**TRY IT**
Reproduce only the lines that begin at the line with "font-weight: bold ->" and run to the end of the entries; omit every picture.

[EXERCISE INPUTS Boundary: Start]

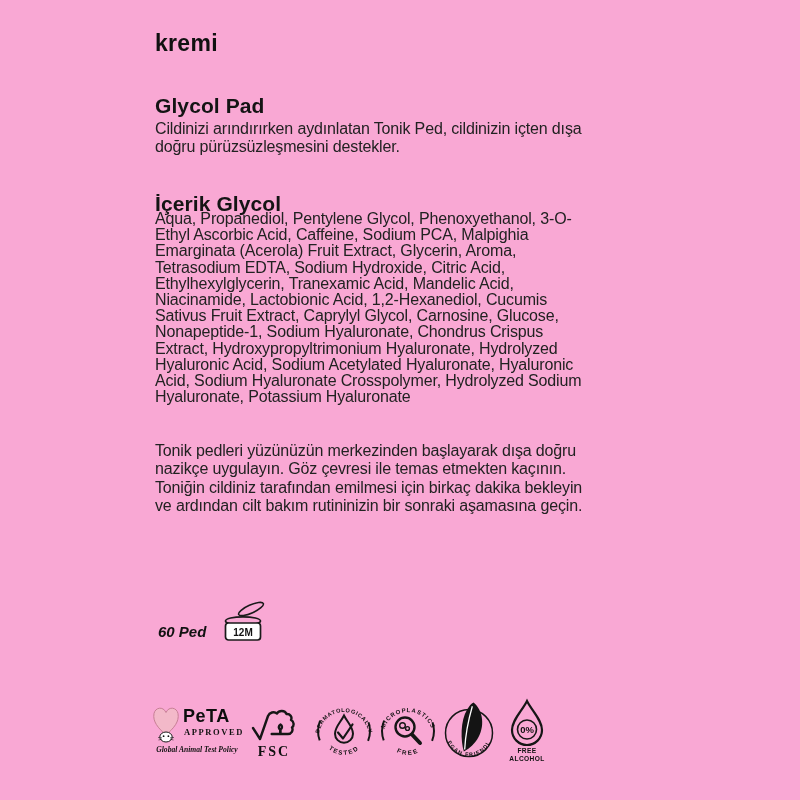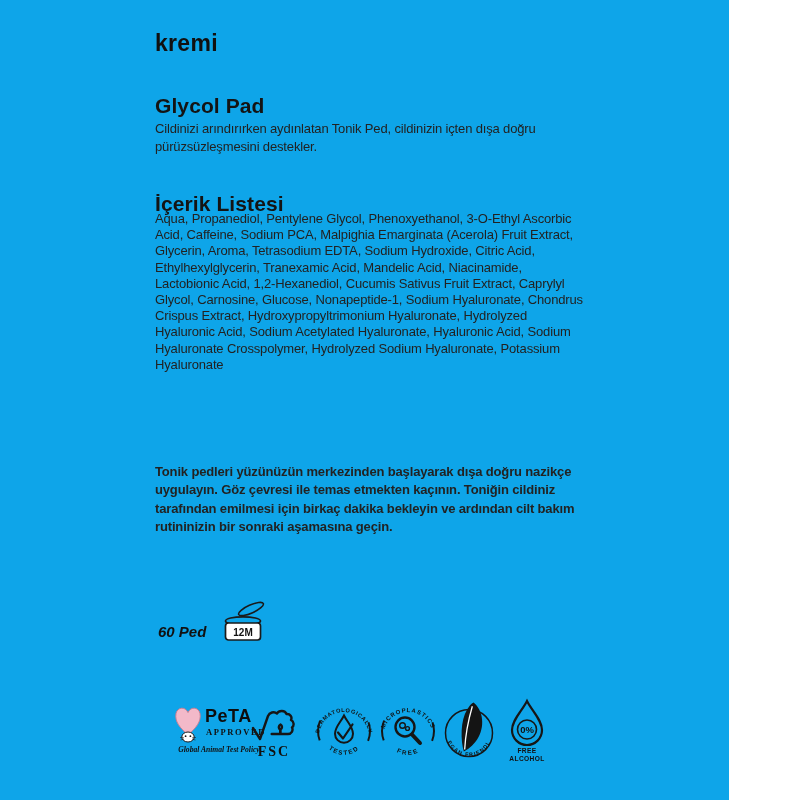"kremi" .page { background: #0ea5e9 -> #f9a8d4; width: 729px -> 800px }
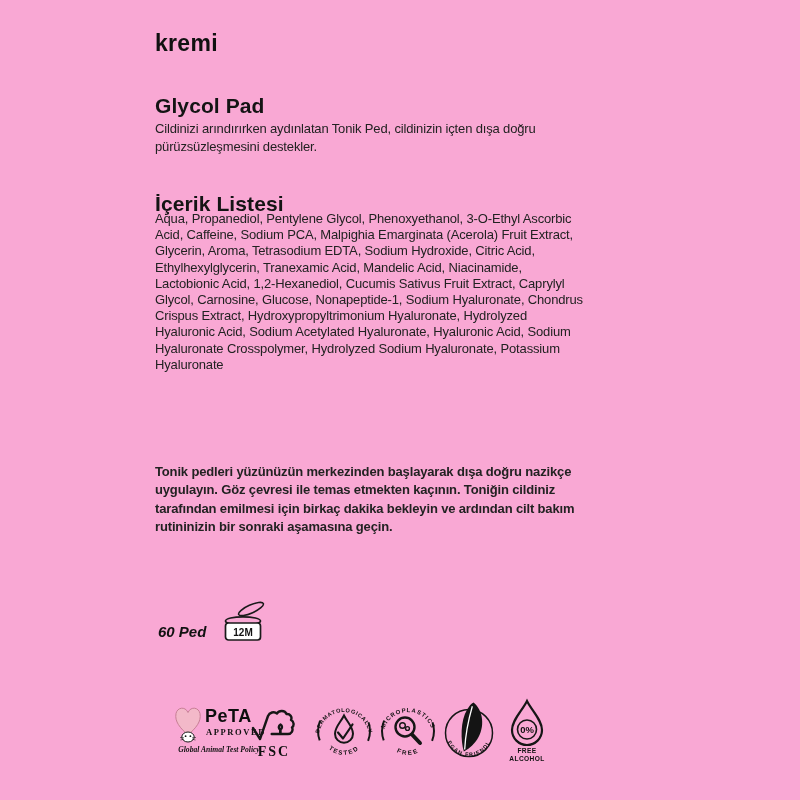"Cildinizi arındırırken aydınlatan Tonik" .body-text { font-size: 13px -> 16px }
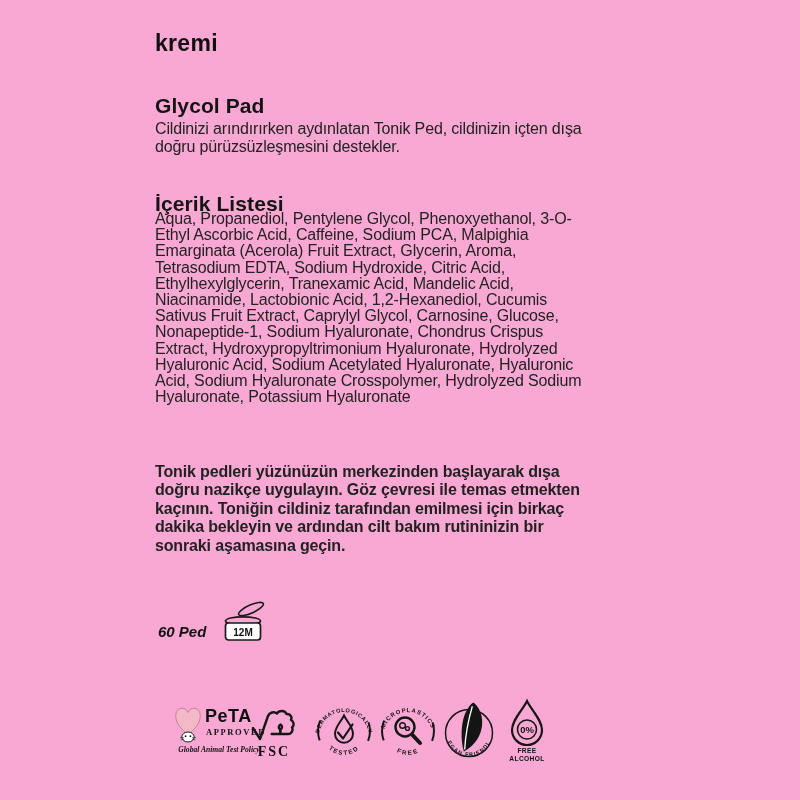"İçerik Listesi" div.abs { text: Listesi -> Glycol }
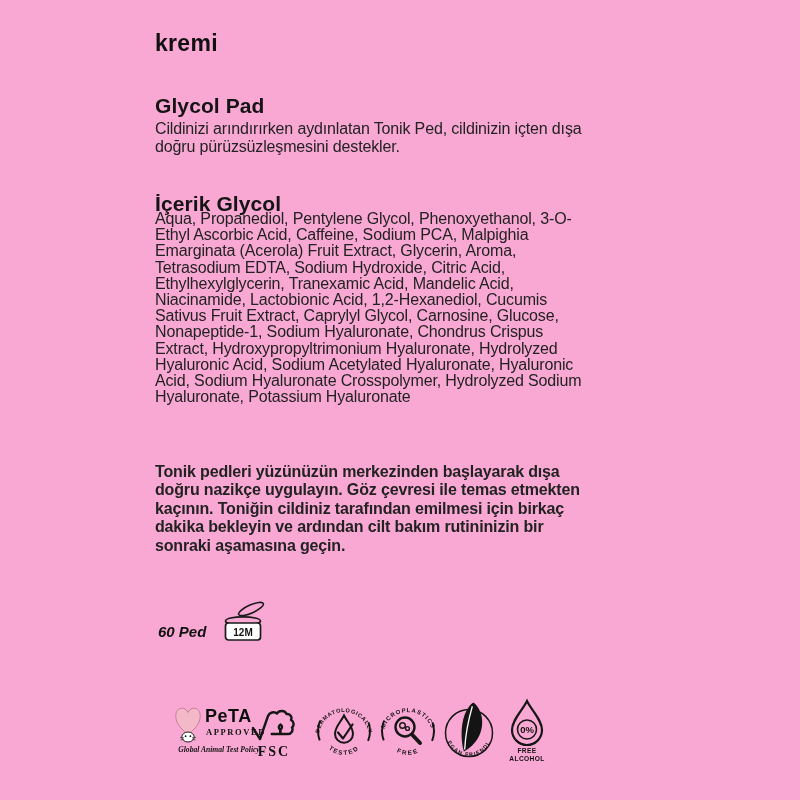"Tonik pedleri yüzünüzün merkezinden" .use-text { font-weight: bold -> none; top: 463px -> 442px }
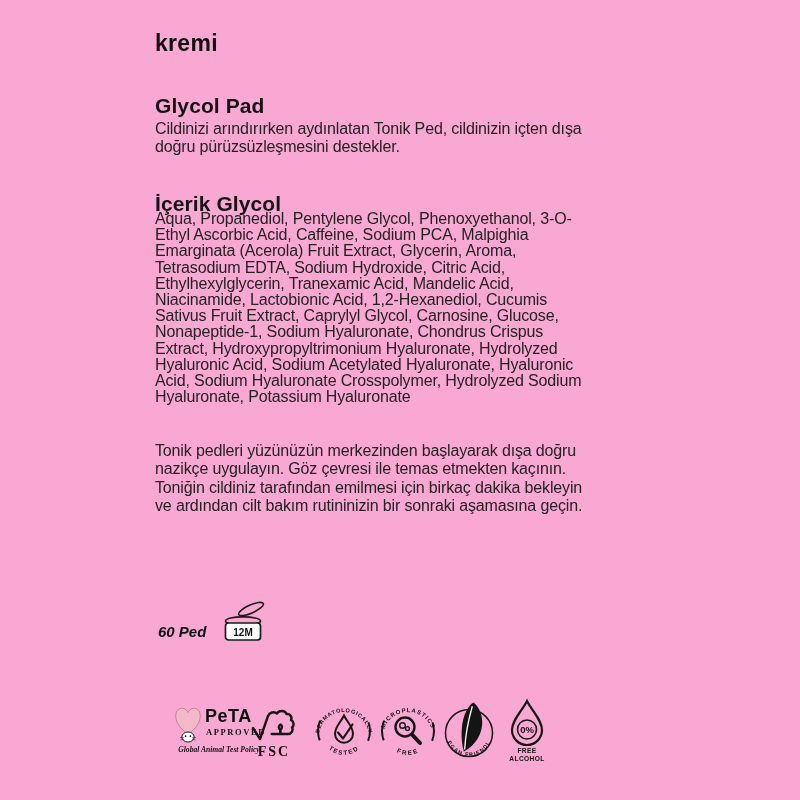"PeTA" div.badge { margin-left: 22px -> none }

[EXERCISE INPUTS Boundary: End]

**ANSWER SECTION**
"Tonik pedleri yüzünüzün merkezinden" .use-text { font-weight: bold -> none; top: 463px -> 442px }
"PeTA" div.badge { margin-left: 22px -> none }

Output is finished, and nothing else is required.